Y yo no podía moverme. Mi ímpetu de cooperar se instaló en las plantas de mis pies, y sólo pude activar mi cerebro para compartir información, para pedirle a la gente que estacionara sus coches: veía por la ventana cómo las ambulancias, los bomberos, la policía, el ejército necesitaban pasar, y los automóviles estorbaban.

Estuve varios días sin entender qué me sucedía, por qué sentía esa necesidad de atrincherarme. Después de mucho pensar y pensar caí en la cuenta de que estaba enojada. Furiosa. A todos nos han dado ganas a veces, cuando vemos que alguien está cometiendo errores garrafales, de agarrarlo de los hombros y sacudirlo, tal vez con la ilusión de que se le reacomoden las neuronas y pueda pensar de forma más objetiva y así tomar mejores decisiones.

Aunque estoy segura que la magia nada tiene que ver con el movimiento de las cinco placas tectónicas sobre las que vivimos los mexicanos y provocan gran cantidad de sismos cada día, podemos retomar la metáfora que este septiembre nos ha regalado, la noche del 7 y el mediodía del 19, como ese zangoloteo a la conciencia de esta sociedad que ha demostrado una unión arrebatadora en los últimos días. Y sobre todo, una fuerza que puede reconstruir no sólo las construcciones caídas, sino todo un país.

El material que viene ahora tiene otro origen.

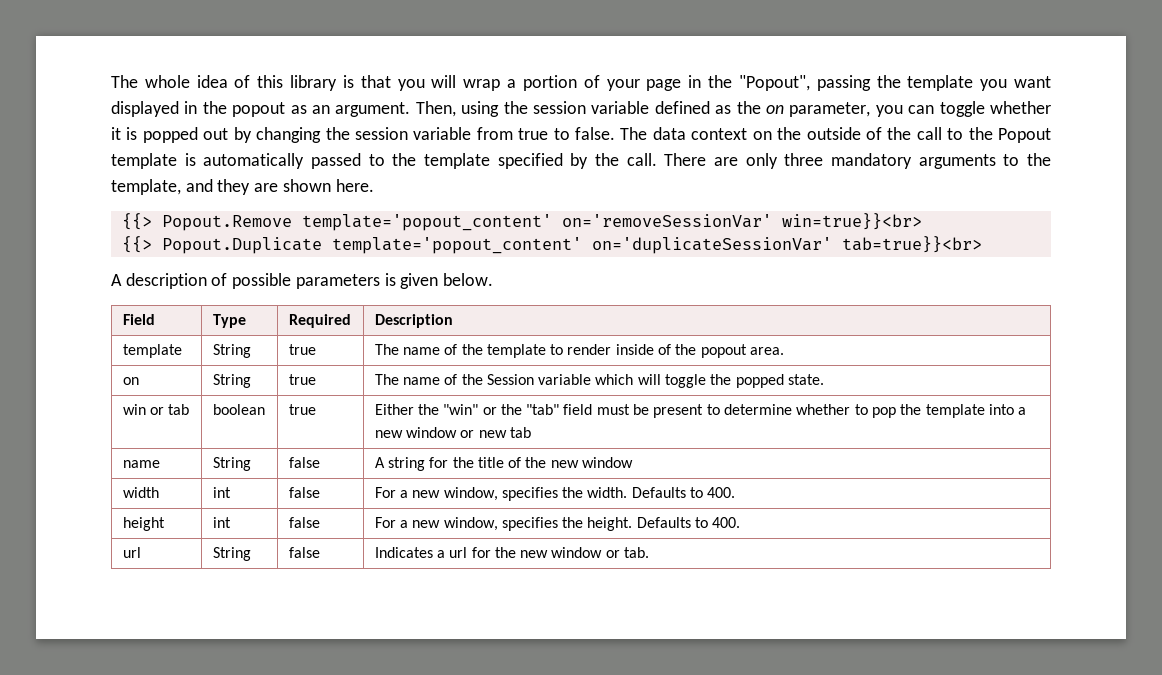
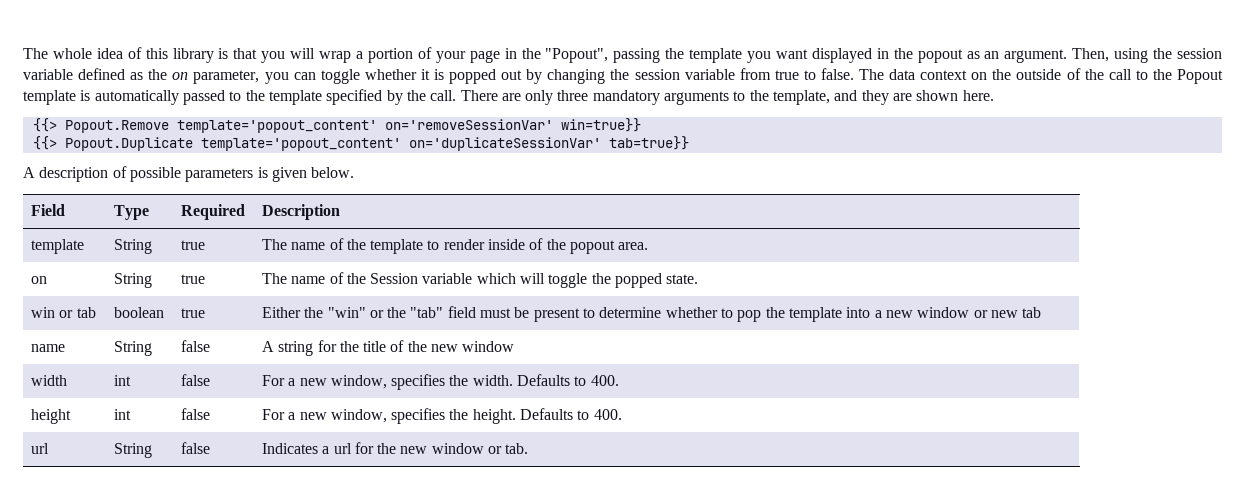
[781,213,922,230] win=true}}<br> -> [560,118,641,132] win=true}}
[841,236,982,253] tab=true}}<br> -> [608,136,689,150] tab=true}}

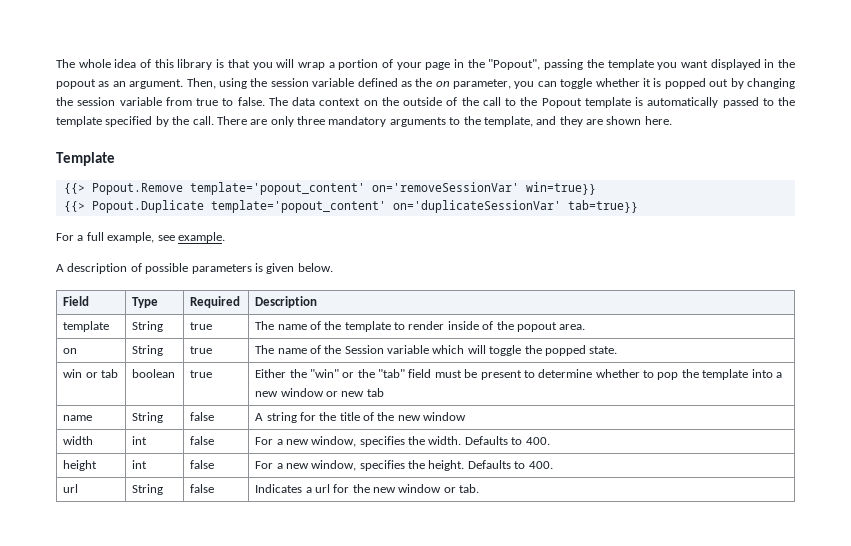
(994, 95) none -> [56,152,115,166] // Template
(689, 143) none -> [56,232,225,243] // For a full example, see example.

Mi enojo se debía a las respuestas a algunas preguntas: ¿por qué esperar a que ocurra un huracán, un sismo? ¿Por qué reaccionar así en un momento de crisis, y no todos los días? ¿Por qué solidarizarnos sólo en la tragedia? Porque los mexicanos somos tan adaptables a las circunstancias, que no nos hemos dado cuenta que en realidad vivimos en crisis: el dinero que ganamos cada vez vale menos, la violencia nos arrebata a demasiados hombres y mujeres cada día, los gobernantes hacen lo que se les pega la gana con nosotros con total impunidad, los medios de comunicación crean historias para mantener la ignorancia intacta, y mucho más.

También porque extraviamos la empatía en indeterminado sitio de nuestra historia. Dejamos de mirarnos a los ojos de los otros para reconocernos seres humanos por sobre todas las cosas. Sucede en todas las esferas de esta sociedad dividida, que se odia porque no alcanza a comprenderse y por lo mismo no logrará mejorar hasta crear una conciencia nueva en la que la vida ajena vuelva a colocarse en la cima de la escala de valores.

Esta última semana hemos visto que es posible: ahora el reto es crear una cotidianidad donde la constante sea recordarlo.

Son días rojos, de conjuros, lluvia, sangre; son días de lucidez y rebeldía. Que el pasado se quede escrito en piedra para dejar sitio a las horas de hoy, espacio a los respiros de mañana, de un país renovado que no vuelva a olvidar en dónde radica su fuerza.

Escribo en la Ciudad de México, a los 27 días del mes de septiembre de 2017, deseando que la muerte de 337 personas que hasta ahora han fallecido a causa del terremoto no sea en vano.